- **Task prompt**
Only the lines from the one with "hsa-mir-106a-5p | _c24: 11.4 -> 11.2" onward are wanted, through the last line of the entries, set down exactly.

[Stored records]
··········

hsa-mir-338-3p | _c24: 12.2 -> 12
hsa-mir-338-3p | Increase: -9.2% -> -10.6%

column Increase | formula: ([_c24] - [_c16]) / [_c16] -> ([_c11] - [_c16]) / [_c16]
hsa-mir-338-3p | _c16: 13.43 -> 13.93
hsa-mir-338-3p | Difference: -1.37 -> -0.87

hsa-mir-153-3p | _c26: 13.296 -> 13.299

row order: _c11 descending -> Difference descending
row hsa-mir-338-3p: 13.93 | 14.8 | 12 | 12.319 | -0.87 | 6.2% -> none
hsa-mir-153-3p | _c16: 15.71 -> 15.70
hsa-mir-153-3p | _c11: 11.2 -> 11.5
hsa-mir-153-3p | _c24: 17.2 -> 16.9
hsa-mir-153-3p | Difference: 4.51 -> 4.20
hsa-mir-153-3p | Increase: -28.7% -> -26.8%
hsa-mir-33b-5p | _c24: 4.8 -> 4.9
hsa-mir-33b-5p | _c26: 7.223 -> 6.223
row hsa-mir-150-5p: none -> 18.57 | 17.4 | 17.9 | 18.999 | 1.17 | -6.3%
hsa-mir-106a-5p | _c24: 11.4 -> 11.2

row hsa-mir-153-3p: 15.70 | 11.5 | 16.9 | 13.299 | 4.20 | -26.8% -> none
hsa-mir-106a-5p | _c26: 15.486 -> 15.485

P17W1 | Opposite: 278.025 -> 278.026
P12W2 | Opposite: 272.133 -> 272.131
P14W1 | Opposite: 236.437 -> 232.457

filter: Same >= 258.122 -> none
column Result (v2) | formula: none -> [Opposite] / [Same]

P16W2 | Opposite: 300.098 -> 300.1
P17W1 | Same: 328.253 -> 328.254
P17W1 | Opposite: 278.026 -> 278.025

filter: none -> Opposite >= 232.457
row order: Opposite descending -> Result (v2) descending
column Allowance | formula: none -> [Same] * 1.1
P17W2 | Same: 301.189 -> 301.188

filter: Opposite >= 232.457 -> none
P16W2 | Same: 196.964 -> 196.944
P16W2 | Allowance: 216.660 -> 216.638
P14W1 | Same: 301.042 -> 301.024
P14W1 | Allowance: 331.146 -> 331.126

··········

- **The completed task**
hsa-mir-106a-5p | _c24: 11.4 -> 11.2

row hsa-mir-153-3p: 15.70 | 11.5 | 16.9 | 13.299 | 4.20 | -26.8% -> none
hsa-mir-106a-5p | _c26: 15.486 -> 15.485

P17W1 | Opposite: 278.025 -> 278.026
P12W2 | Opposite: 272.133 -> 272.131
P14W1 | Opposite: 236.437 -> 232.457

filter: Same >= 258.122 -> none
column Result (v2) | formula: none -> [Opposite] / [Same]

P16W2 | Opposite: 300.098 -> 300.1
P17W1 | Same: 328.253 -> 328.254
P17W1 | Opposite: 278.026 -> 278.025

filter: none -> Opposite >= 232.457
row order: Opposite descending -> Result (v2) descending
column Allowance | formula: none -> [Same] * 1.1
P17W2 | Same: 301.189 -> 301.188

filter: Opposite >= 232.457 -> none
P16W2 | Same: 196.964 -> 196.944
P16W2 | Allowance: 216.660 -> 216.638
P14W1 | Same: 301.042 -> 301.024
P14W1 | Allowance: 331.146 -> 331.126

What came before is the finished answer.